Not a single child struggled with me wearing a mask - at that point I was teaching 90 children a week. I am more than capable of speaking clearly, a little more slowly and with a little more volume where necessary.

cherryolives · 15/02/2021 21:22

@WouldBeGood

Yeah, *@cherryolives* sod the old and vulnerable!
School staff are also vulnerable in some cases. Care home workers (not just ones with elderly, vulnerable people but ones working with children - I know several through work) have been vaccinated so why not teachers?
WouldBeGood · 15/02/2021 21:23

Care home workers are vaccinated to protect those in the homes. Not them.

Dustyboots · 15/02/2021 21:27

I think there’s some other thing going on with schools. Something BJ tried, paused because of public opinion and is now going back to.

There’s a reason they won’t make schools safe/ ban mask wearing/ won’t consider blended learning/ won’t vaccinate teachers etc

I don’t know what it is. Could be some idea of herd immunity amongst children? Eugenics? I have no idea. But it’s not just incompetence. I’m sure of that.

Monkeytennis97 · 15/02/2021 21:28

@Lillith111 with a mic headset. Similar to the ones that aerobics instructors have-really useful when teaching with a mask on.

WoodpileHouse · 15/02/2021 21:30

The data that they used on infections in teachers was over a period of 9 months from March to December, 6 months of which schools were closed.
Why would they even think this was an accurate picture to go on? Or maybe they don't care about schools.

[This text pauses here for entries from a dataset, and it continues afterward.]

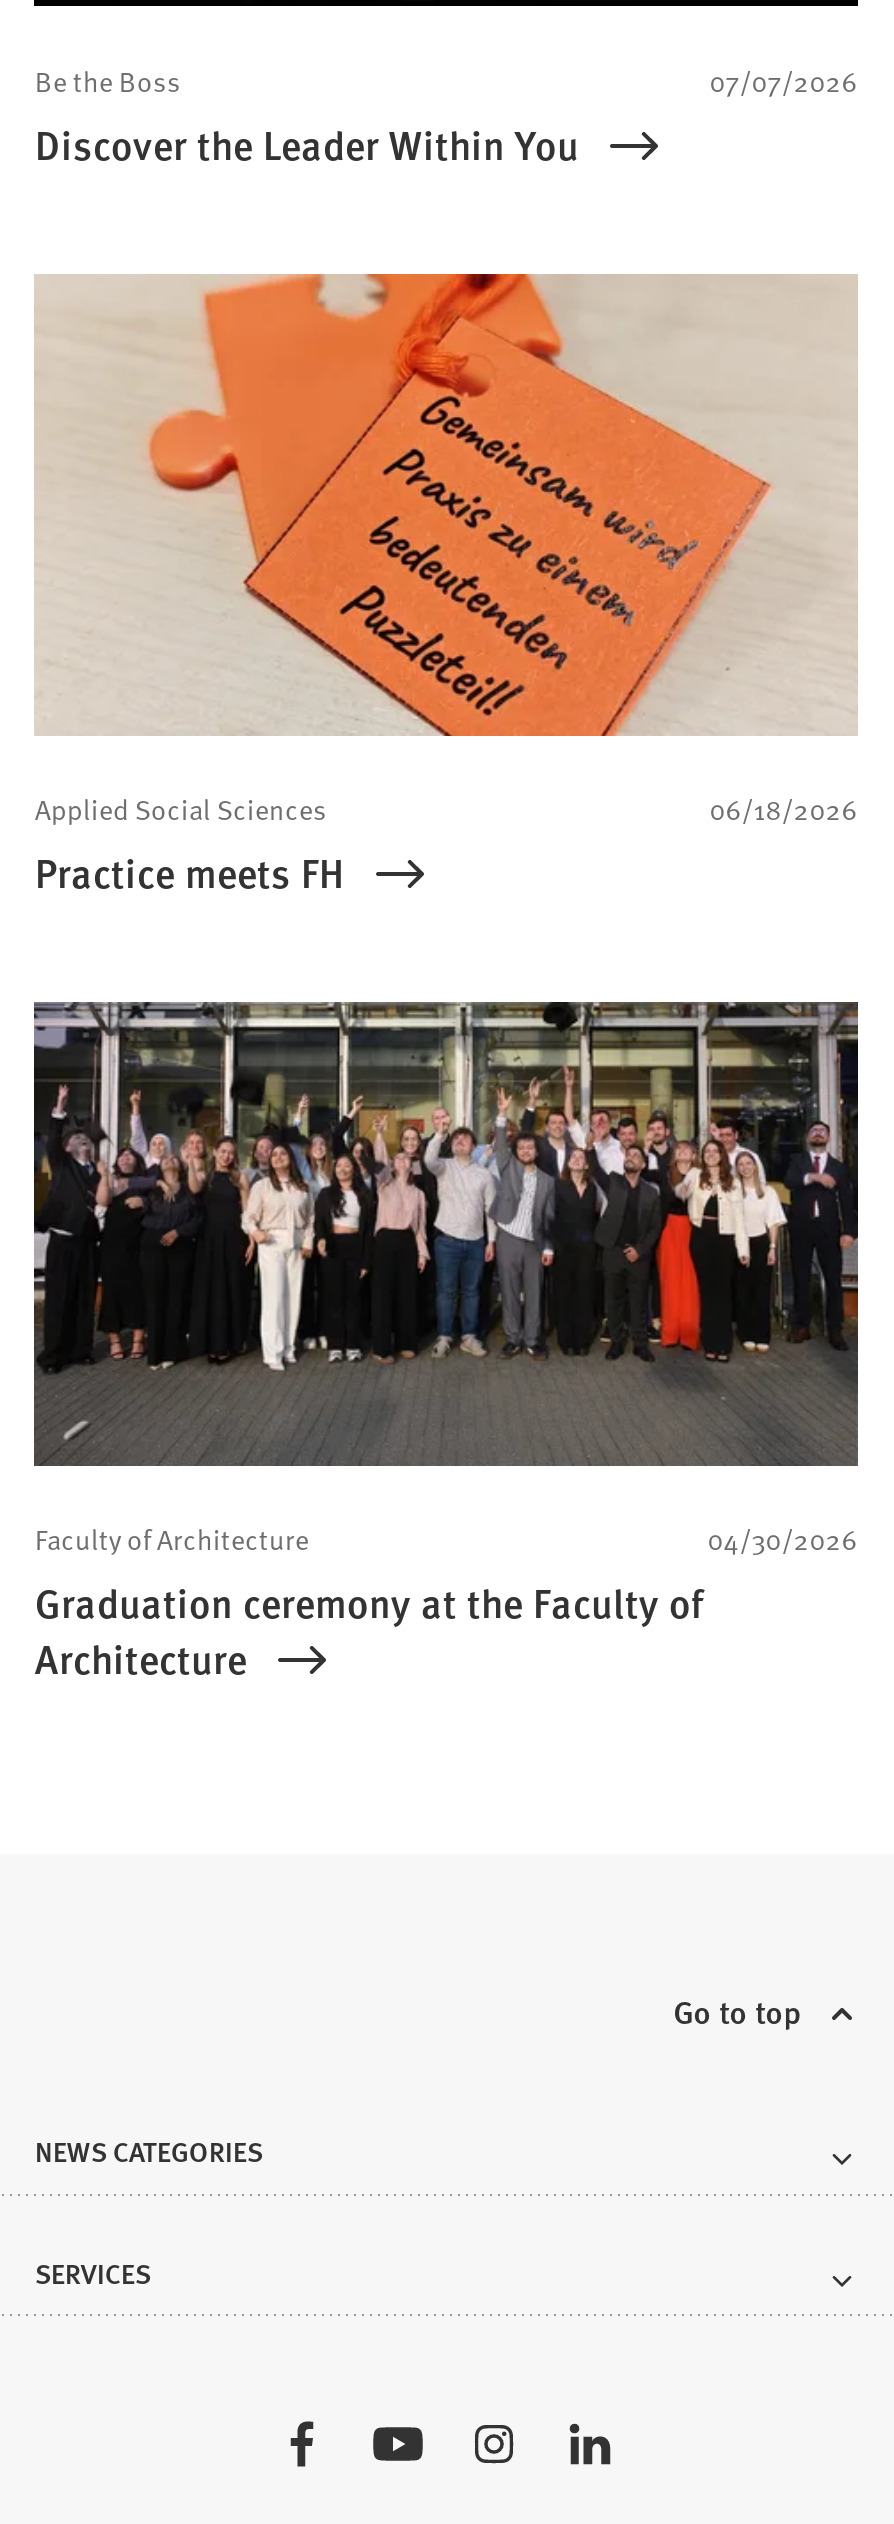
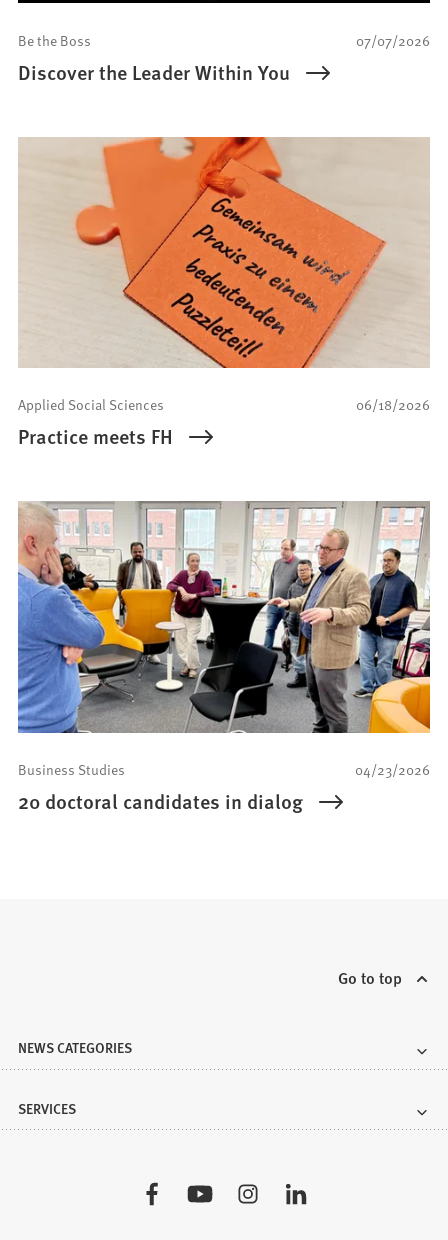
- [image]
- 04/30/2026
- Faculty of Architecture
- Graduation ceremony at the Faculty of
- Architecture
+ [image]
+ 04/23/2026
+ Business Studies
+ 20 doctoral candidates in dialog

cherryolives · 15/02/2021 21:30

@WouldBeGood

Care home workers are vaccinated to protect those in the homes. Not them.
How are children in care homes more vulnerable than those in schools? All children should be protected.
Livelovebehappy · 15/02/2021 21:32

The virus was rampant in schools last year, and contributed to the spike in infections. It sounds like schools are going to resume as normal, but businesses not. What’s the point of pushing education forward when there won’t be any jobs for them to go into by the time we’ve got businesses back up and running.

WouldBeGood · 15/02/2021 21:34

@cherryolives children should be protected: they should be back in school

Gmom · 15/02/2021 21:39

OP's lighthearted reference to "Stockholm Syndrome" above made me want to refer people to enlightening recent BBC podcast on a programme called Sideways that was about Stockholm Syndrome. It seems like a police psychologist/negotiator created the syndrome to describe the behaviour of a woman who did her best to survive while held hostage in a bank robbery in order to deflect criticism of his botched police work.